In the U.S. hedge funds, about 60% take a long-short stock strategy. This strategy refers to going long on some stocks while shorting others, forming a long-short hedge portfolio. For example, during a bear market, there are many hedge funds that are long defensive, non-cyclical stocks, while then shorting strongly cyclical stocks.

 

2. Managed futures strategies.


A small number of hedge funds, instead of investing in equity-based assets, focus on futures markets, including financial futures represented by the S&P 500, as well as commodity futures and foreign exchange futures markets in New York, Chicago, etc. Of course, sophisticated managed futures hedge funds allocate their capital in specific proportions and invest in multiple futures species at the same time, never betting all of their capital on a single species.


In this way, a relatively robust futures portfolio is constructed, for example, by going long on industrial metals futures and short on certain agricultural futures in times of good economic growth; in other cases, the opposite is true. Or, when the currency continues to depreciate, will be short dollar against the euro and other foreign exchange futures, and at the same time do more gold, silver and other precious metals futures.

 

3. Global Macro Strategy.


According to the global macroeconomic situation of each region and country, choose different investment varieties and operation direction in the global financial market, this way is generally called "macro strategy", the most famous macro strategy hedge fund is Soros' Quantum Fund.


Hedge funds using macro strategies are expected to account for 10% of all U.S. hedge funds. Most of these hedge funds are global hedge funds that invest in multiple financial markets around the world, as well as in a variety of assets including stocks, bonds, foreign exchange, commodities, currencies, precious metals, etc.


Macro strategy hedge fund managers keep research on the current economic status and policies of major global economies and then choose an optimal portfolio approach. The most typical example is Soros shorting the British pound, he saw the pound staring at the deutsche mark, while the British economy is not as strong as the German economic development, so he built a: short the pound, short German and French stocks, while long deutsche mark and German bonds, long British stocks a series of hedge portfolio.
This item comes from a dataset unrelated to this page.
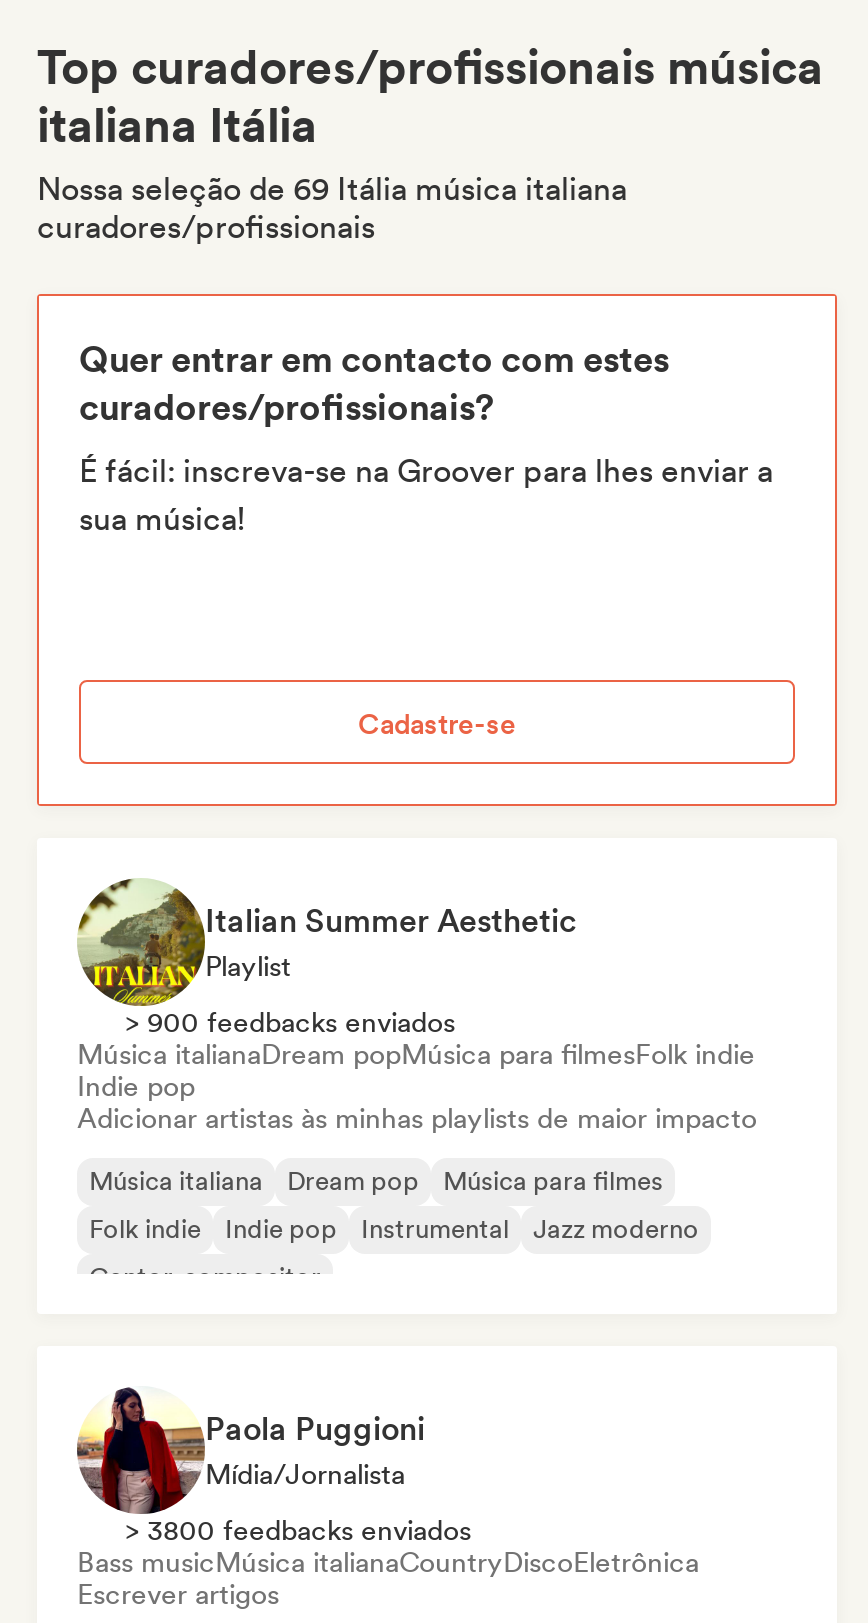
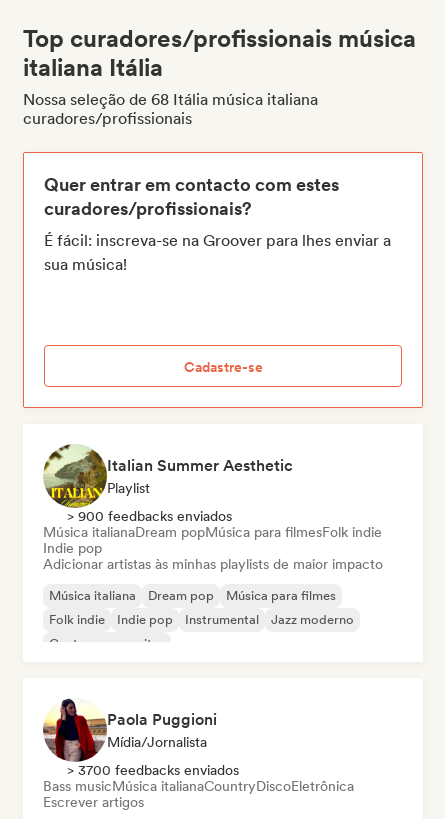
- Nossa seleção de 69 Itália música italiana
+ Nossa seleção de 68 Itália música italiana

- > 3800 feedbacks enviados
+ > 3700 feedbacks enviados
(Of course, people only know that Soros shorted the pound, do not know that he built a series of long and short hedge portfolio, his profits from the entire hedge portfolio rather than simply from shorting the pound).

 

4. event-driven strategy.


In the market there is a special crisis, or an irrational surge, or some listed companies in the case of special events, take the corresponding long and short investment strategy, generally known as "event-driven" type of hedge funds, this type of hedge funds each of the specific strategy is not the same, based on the hedge fund on the different events of the degree of expertise, so it is difficult to form a definitive strategy model.

 

5. Relative arbitrage strategy.


The United States has the world's most mature financial markets, from stocks, bonds, currencies, foreign exchange, futures, commodities, options and other forms of investment is very rich, which forms a spread for some assets in different forms, the use of these spreads for arbitrage type of investment, is part of the hedge funds specialize in investment strategies. Although the number of such hedge funds is small, but they are relatively safe investment approach, managing a disproportionate number of funds with them, from the size of the funds, the relative arbitrage strategy of hedge funds to manage assets accounted for about 10%.

 

6. Equity and futures portfolio strategies.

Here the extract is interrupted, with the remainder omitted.